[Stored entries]
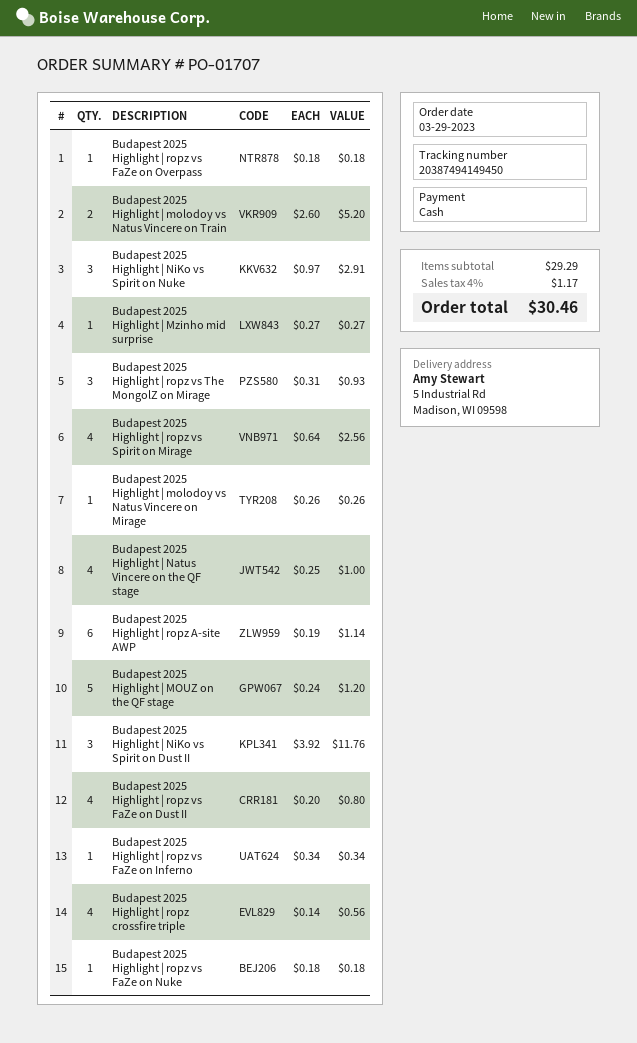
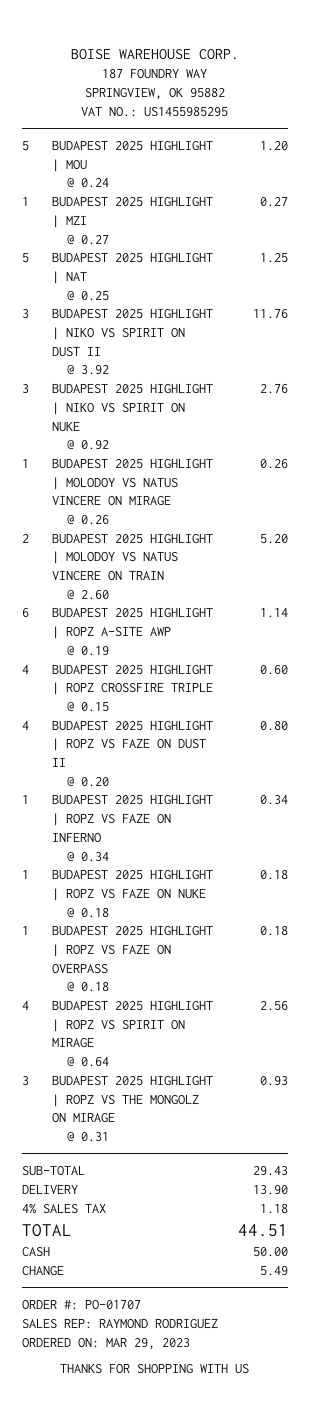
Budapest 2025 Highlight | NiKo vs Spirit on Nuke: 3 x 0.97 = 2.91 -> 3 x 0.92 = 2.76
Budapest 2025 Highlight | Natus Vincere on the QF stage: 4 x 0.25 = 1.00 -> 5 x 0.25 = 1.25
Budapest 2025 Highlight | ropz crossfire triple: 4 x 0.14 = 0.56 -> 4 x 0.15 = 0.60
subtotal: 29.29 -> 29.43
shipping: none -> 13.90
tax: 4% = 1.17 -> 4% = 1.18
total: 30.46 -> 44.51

§ **WHAT IS REQUIRED**: Write the entries out again exactly as they appear, with the pictures omitted.

§ **ANSWER TO THIS EXERCISE**:
Budapest 2025 Highlight | NiKo vs Spirit on Nuke: 3 x 0.97 = 2.91 -> 3 x 0.92 = 2.76
Budapest 2025 Highlight | Natus Vincere on the QF stage: 4 x 0.25 = 1.00 -> 5 x 0.25 = 1.25
Budapest 2025 Highlight | ropz crossfire triple: 4 x 0.14 = 0.56 -> 4 x 0.15 = 0.60
subtotal: 29.29 -> 29.43
shipping: none -> 13.90
tax: 4% = 1.17 -> 4% = 1.18
total: 30.46 -> 44.51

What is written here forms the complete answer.